| ASSIGNMENT |
Note each line of the listing that contains the string "Jürgen", and copy it.
:::::
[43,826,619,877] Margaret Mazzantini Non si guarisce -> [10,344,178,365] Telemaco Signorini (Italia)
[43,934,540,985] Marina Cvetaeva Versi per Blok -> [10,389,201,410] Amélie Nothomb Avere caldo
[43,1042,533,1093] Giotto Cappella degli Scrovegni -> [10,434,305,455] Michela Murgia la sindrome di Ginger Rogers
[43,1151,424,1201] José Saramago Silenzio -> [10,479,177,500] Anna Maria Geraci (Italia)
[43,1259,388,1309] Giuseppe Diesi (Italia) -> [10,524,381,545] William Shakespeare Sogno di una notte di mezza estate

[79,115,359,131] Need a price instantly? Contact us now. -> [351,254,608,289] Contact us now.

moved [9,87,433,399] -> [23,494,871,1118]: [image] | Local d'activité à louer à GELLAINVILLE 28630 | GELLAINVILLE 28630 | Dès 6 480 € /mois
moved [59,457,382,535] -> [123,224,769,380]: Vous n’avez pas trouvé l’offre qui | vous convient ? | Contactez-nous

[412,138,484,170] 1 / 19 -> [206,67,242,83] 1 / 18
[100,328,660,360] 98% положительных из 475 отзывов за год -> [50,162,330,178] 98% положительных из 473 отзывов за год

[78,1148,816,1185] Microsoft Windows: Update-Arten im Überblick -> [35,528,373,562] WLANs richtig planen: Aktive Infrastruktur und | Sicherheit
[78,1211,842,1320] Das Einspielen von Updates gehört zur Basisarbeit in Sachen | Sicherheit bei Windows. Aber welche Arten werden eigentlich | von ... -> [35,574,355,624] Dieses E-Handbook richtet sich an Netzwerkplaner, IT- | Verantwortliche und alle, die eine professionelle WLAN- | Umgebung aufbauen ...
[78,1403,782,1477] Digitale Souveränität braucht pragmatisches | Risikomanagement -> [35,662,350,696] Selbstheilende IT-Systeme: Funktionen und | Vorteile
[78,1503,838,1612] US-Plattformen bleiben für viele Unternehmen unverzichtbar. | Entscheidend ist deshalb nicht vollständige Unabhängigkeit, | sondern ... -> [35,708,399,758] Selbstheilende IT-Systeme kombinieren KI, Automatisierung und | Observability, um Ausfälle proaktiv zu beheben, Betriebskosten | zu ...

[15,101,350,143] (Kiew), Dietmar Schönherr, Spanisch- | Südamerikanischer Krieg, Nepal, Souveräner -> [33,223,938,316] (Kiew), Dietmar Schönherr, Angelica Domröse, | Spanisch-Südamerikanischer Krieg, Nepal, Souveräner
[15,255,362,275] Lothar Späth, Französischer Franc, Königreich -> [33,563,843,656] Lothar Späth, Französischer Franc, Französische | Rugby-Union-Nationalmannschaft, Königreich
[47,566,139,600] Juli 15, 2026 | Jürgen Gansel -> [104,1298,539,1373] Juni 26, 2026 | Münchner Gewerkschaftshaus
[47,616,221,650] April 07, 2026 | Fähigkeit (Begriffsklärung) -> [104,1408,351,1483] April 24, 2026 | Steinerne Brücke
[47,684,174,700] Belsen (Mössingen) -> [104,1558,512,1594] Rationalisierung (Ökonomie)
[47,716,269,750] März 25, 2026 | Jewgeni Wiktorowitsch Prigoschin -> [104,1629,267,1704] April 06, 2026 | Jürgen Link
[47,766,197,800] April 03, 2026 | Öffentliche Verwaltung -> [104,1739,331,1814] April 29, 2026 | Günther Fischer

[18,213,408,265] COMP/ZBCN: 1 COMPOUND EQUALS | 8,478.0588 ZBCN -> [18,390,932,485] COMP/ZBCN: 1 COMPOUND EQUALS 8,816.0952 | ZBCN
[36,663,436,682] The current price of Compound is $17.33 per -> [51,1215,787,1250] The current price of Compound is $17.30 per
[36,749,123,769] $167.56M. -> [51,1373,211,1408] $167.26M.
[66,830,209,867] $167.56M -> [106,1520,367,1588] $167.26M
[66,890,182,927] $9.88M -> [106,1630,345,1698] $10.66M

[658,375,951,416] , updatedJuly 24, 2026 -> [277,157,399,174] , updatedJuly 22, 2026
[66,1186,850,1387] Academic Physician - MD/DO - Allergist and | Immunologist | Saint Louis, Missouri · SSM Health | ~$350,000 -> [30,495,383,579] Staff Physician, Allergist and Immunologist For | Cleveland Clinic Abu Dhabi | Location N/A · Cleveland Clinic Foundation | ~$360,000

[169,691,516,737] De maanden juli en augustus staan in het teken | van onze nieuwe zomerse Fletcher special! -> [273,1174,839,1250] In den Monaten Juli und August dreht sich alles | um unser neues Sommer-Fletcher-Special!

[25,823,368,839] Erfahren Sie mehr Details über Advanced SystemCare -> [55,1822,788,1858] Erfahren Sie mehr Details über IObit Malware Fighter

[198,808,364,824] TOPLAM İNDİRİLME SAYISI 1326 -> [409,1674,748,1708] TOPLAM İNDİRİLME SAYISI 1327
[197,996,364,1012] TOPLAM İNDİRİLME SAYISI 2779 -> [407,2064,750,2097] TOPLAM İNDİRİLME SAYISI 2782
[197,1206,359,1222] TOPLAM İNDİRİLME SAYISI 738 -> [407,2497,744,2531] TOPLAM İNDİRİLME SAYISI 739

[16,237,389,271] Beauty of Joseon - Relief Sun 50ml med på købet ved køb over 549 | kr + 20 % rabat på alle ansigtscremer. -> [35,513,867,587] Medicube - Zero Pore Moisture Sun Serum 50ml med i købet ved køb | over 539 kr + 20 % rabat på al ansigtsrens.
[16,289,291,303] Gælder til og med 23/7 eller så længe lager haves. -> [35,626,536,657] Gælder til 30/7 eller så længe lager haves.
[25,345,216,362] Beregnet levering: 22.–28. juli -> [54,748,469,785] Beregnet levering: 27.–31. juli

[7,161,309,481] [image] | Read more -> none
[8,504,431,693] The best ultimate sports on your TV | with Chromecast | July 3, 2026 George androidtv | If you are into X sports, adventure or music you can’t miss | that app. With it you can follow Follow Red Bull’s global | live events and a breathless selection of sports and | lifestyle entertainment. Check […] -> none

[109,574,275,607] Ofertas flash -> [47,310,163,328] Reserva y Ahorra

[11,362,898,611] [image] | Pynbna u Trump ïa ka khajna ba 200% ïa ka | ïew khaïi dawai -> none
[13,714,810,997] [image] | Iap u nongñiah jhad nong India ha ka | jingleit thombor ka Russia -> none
:::::
| EXPECTED OUTPUT |
[47,566,139,600] Juli 15, 2026 | Jürgen Gansel -> [104,1298,539,1373] Juni 26, 2026 | Münchner Gewerkschaftshaus
[47,716,269,750] März 25, 2026 | Jewgeni Wiktorowitsch Prigoschin -> [104,1629,267,1704] April 06, 2026 | Jürgen Link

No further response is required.